Another significant movement is finishing the week with the price of gold. Gold lost all weekly gains on Friday, sliding $40 for the day after reaching a 13-month high on Thursday. On a macro level, hawkish comments made by Fed officials and good economic news are having an impact on the gold market.
As huge banks begin to report earnings today, it wasn’t only the data that was the problem. JPMorgan dominated with record sales. The outcomes for Wells Fargo were quite excellent. Positive deposits were made. One of the major concerns appears to not be happening right now.
After gold touched the $2,063 high per ounce this week, just shy of record highs, the notion that the Fed may somehow pull off a soft landing encouraged profit-taking. The price of the precious metal at the time of writing was $2,003.43 per ounce.
Although the market now believes that the gold price will rise, that perspective is a little too bullish. Markets are now considering a June boost instead of just how much the Fed would lower rates at the end of the year. With more macroeconomic data, though, the hawkish mood can swiftly fade. Due to the restricted environment traders are currently experiencing and the lag that monetary policy experiences, things could start to unravel soon.

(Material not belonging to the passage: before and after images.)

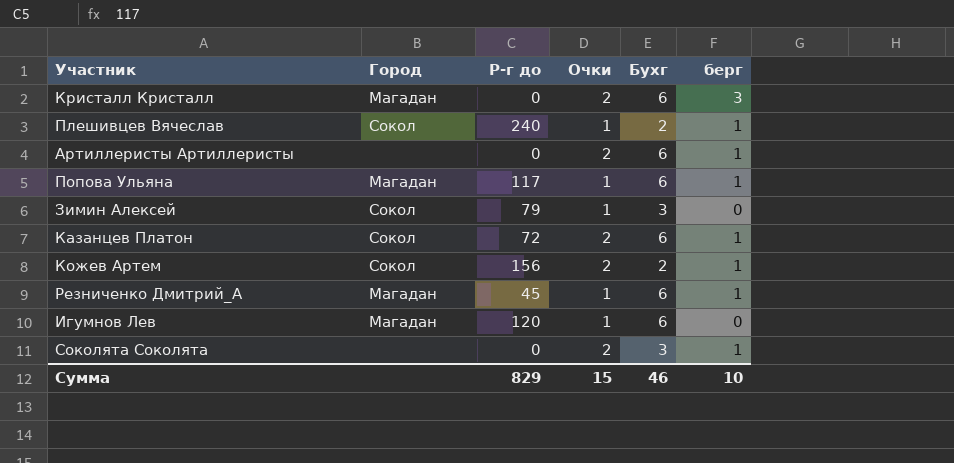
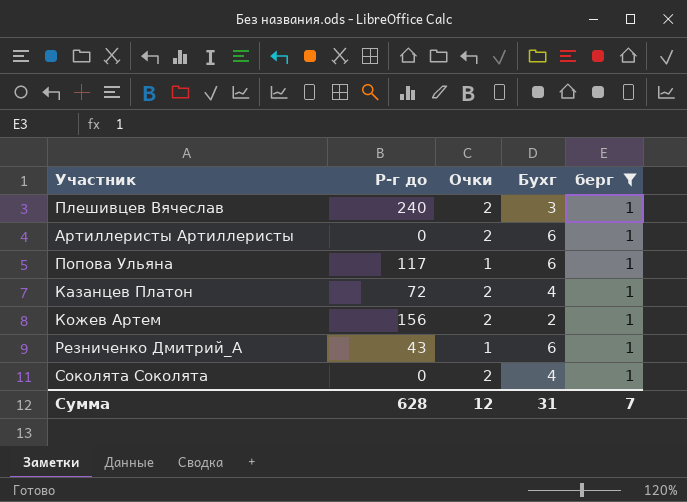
filter: none -> берг = 1
column Город | position: 2 -> none
Плешивцев Вячеслав | Очки: 1 -> 2
Плешивцев Вячеслав | Бухг: 2 -> 3
Казанцев Платон | Бухг: 6 -> 4
Резниченко Дмитрий_А | Р-г до: 45 -> 43
Соколята Соколята | Бухг: 3 -> 4
Сумма | Р-г до: 829 -> 628
Сумма | Очки: 15 -> 12
Сумма | Бухг: 46 -> 31
Сумма | берг: 10 -> 7

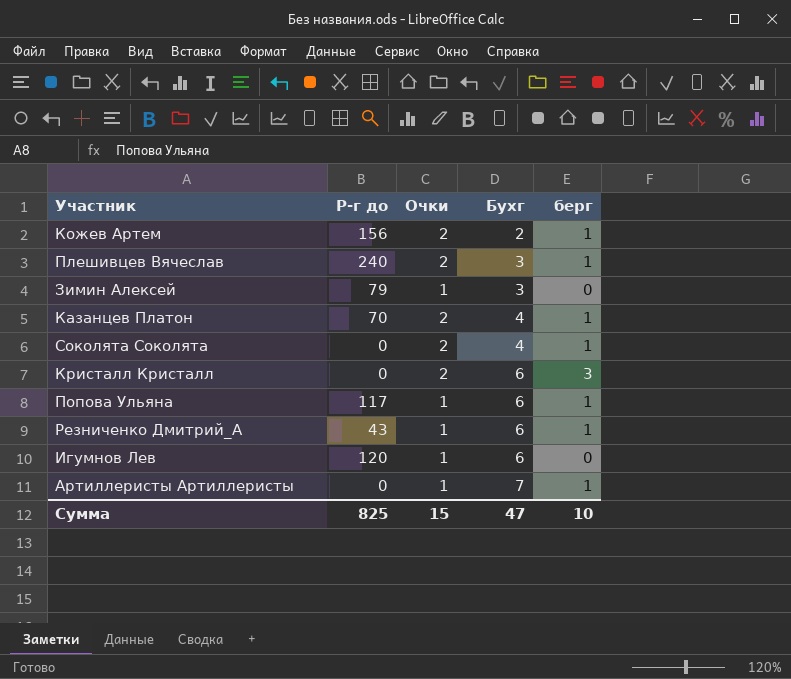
filter: берг = 1 -> none
row order: none -> Бухг ascending
Казанцев Платон | Р-г до: 72 -> 70
Артиллеристы Артиллеристы | Очки: 2 -> 1
Артиллеристы Артиллеристы | Бухг: 6 -> 7
Сумма | Р-г до: 628 -> 825
Сумма | Очки: 12 -> 15
Сумма | Бухг: 31 -> 47
Сумма | берг: 7 -> 10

Inflation may have peaked, according to the most recent producer price index data, which allowed the Fed to take a break after raising interest rates by 25 basis points in May. The Federal Reserve doesn’t have many solid reasons to keep its foot on the gas and raise rates after May if inflation is declining and there are still financial issues. Gold will only respond during the May 2-3 meeting if there is an emergency rate decrease or a 50-bps boost. Both are improbable.
Raphael Bostic, president of the Atlanta Fed, told Reuters on Thursday that the Fed will only need to raise rates once more. Recent data points “are consistent with us moving one more time,” Bostic said. “We’ve got a lot of momentum suggesting that we’re on the path to 2%.”
As a result, rates will need to rise, according to Federal Reserve Governor Christopher Waller, who stated this on Friday.
The rate of inflation has “basically moved sideways with no apparent downward movement,” according to Waller. “More restrictions on monetary policy are required. The extent of the tightening lending conditions and new statistics on inflation, the actual economy, and how much further will be determined.